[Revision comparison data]
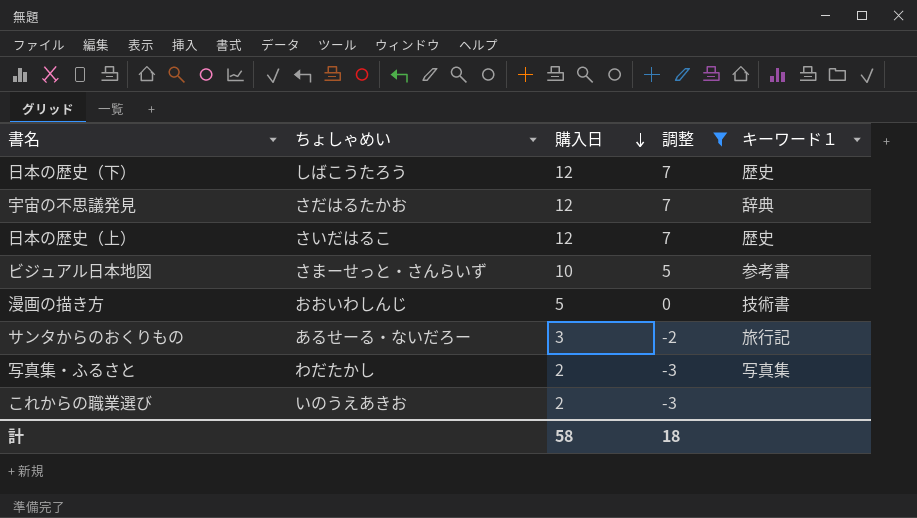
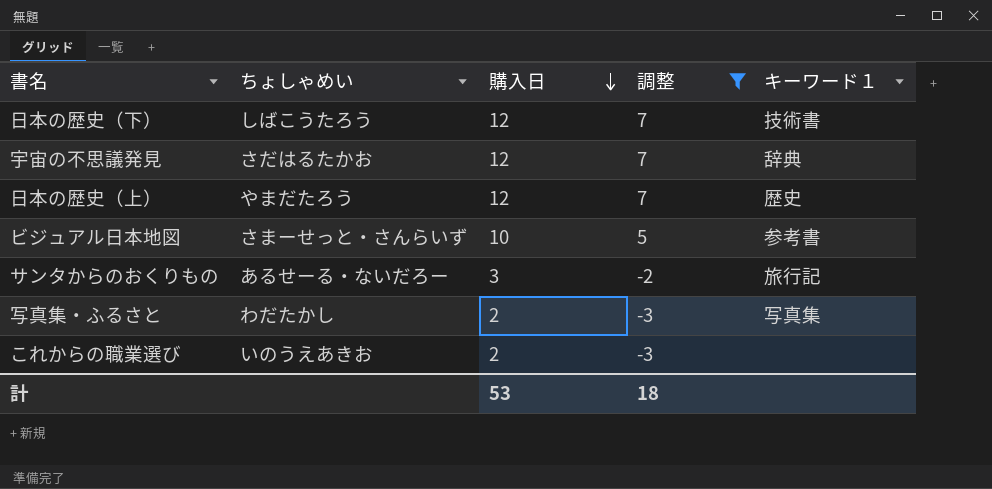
row 漫画の描き方: おおいわしんじ | 5 | 0 | 技術書 -> none
日本の歴史（下） | キーワード１: 歴史 -> 技術書
日本の歴史（上） | ちょしゃめい: さいだはるこ -> やまだたろう
計 | 購入日: 58 -> 53

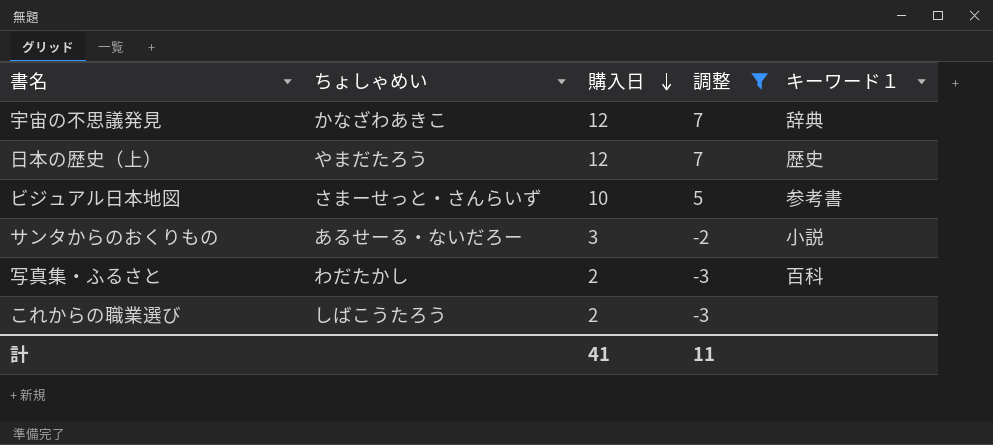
row 日本の歴史（下）: しばこうたろう | 12 | 7 | 技術書 -> none
宇宙の不思議発見 | ちょしゃめい: さだはるたかお -> かなざわあきこ
サンタからのおくりもの | キーワード１: 旅行記 -> 小説
写真集・ふるさと | キーワード１: 写真集 -> 百科
これからの職業選び | ちょしゃめい: いのうえあきお -> しばこうたろう
計 | 購入日: 53 -> 41
計 | 調整: 18 -> 11

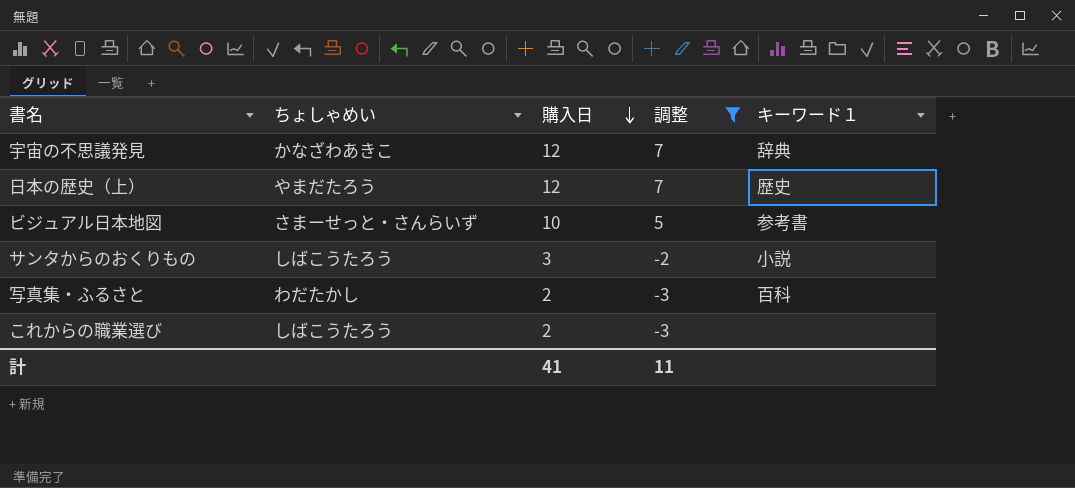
サンタからのおくりもの | ちょしゃめい: あるせーる・ないだろー -> しばこうたろう

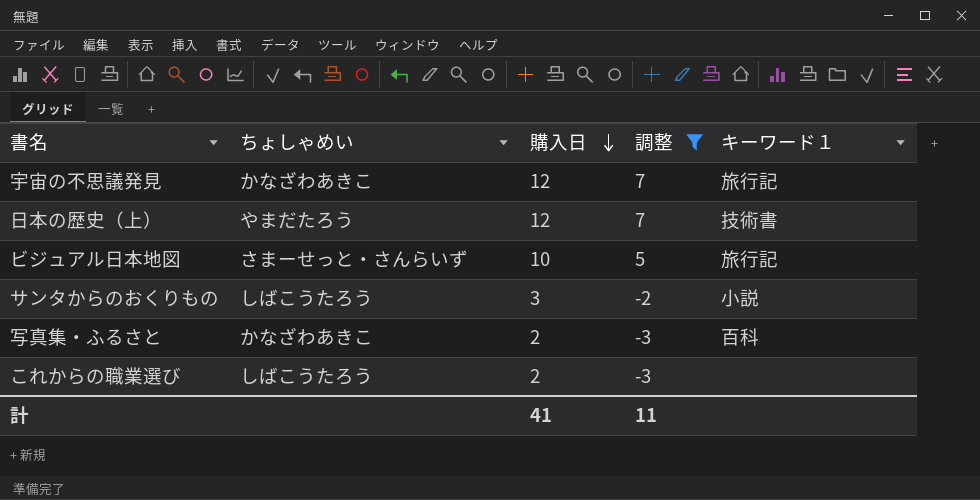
宇宙の不思議発見 | キーワード１: 辞典 -> 旅行記
日本の歴史（上） | キーワード１: 歴史 -> 技術書
ビジュアル日本地図 | キーワード１: 参考書 -> 旅行記
写真集・ふるさと | ちょしゃめい: わだたかし -> かなざわあきこ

> TASK DIRECTIONS
For your answer, write out the data exactly and drop every picture.

> ANSWER FOR THE TASK
row 漫画の描き方: おおいわしんじ | 5 | 0 | 技術書 -> none
日本の歴史（下） | キーワード１: 歴史 -> 技術書
日本の歴史（上） | ちょしゃめい: さいだはるこ -> やまだたろう
計 | 購入日: 58 -> 53

row 日本の歴史（下）: しばこうたろう | 12 | 7 | 技術書 -> none
宇宙の不思議発見 | ちょしゃめい: さだはるたかお -> かなざわあきこ
サンタからのおくりもの | キーワード１: 旅行記 -> 小説
写真集・ふるさと | キーワード１: 写真集 -> 百科
これからの職業選び | ちょしゃめい: いのうえあきお -> しばこうたろう
計 | 購入日: 53 -> 41
計 | 調整: 18 -> 11

サンタからのおくりもの | ちょしゃめい: あるせーる・ないだろー -> しばこうたろう

宇宙の不思議発見 | キーワード１: 辞典 -> 旅行記
日本の歴史（上） | キーワード１: 歴史 -> 技術書
ビジュアル日本地図 | キーワード１: 参考書 -> 旅行記
写真集・ふるさと | ちょしゃめい: わだたかし -> かなざわあきこ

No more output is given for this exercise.